Problem to work on =
The following data has a line with "28 | specialisation: Mkt&Fin -> Mkt&HR" and a line with "27 | hsc subject: Commerce -> Science". Write out exactly those lines and all the lines between them.

*** Records supplied ***

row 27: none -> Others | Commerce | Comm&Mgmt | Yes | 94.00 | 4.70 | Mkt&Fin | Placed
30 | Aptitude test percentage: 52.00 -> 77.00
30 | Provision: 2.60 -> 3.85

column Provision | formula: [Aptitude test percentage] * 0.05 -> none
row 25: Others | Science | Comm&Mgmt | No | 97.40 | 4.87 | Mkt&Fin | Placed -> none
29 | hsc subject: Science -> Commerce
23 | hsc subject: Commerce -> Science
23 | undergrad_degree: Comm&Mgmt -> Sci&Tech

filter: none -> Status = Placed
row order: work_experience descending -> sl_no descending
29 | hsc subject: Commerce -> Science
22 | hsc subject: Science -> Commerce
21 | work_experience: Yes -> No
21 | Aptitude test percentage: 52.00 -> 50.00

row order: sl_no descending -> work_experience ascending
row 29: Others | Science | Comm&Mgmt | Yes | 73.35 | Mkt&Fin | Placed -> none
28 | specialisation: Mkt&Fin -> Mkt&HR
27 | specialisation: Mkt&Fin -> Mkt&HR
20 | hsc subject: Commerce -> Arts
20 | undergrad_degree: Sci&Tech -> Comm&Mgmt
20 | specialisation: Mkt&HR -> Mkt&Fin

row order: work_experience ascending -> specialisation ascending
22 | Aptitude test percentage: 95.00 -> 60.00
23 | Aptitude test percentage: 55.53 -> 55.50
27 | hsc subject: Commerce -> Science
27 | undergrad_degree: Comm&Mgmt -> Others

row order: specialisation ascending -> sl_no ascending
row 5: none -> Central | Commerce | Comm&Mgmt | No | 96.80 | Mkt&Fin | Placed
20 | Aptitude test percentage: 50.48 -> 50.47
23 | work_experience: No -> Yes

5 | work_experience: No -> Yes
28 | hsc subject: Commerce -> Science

*** End of Records supplied ***

Output below =
28 | specialisation: Mkt&Fin -> Mkt&HR
27 | specialisation: Mkt&Fin -> Mkt&HR
20 | hsc subject: Commerce -> Arts
20 | undergrad_degree: Sci&Tech -> Comm&Mgmt
20 | specialisation: Mkt&HR -> Mkt&Fin

row order: work_experience ascending -> specialisation ascending
22 | Aptitude test percentage: 95.00 -> 60.00
23 | Aptitude test percentage: 55.53 -> 55.50
27 | hsc subject: Commerce -> Science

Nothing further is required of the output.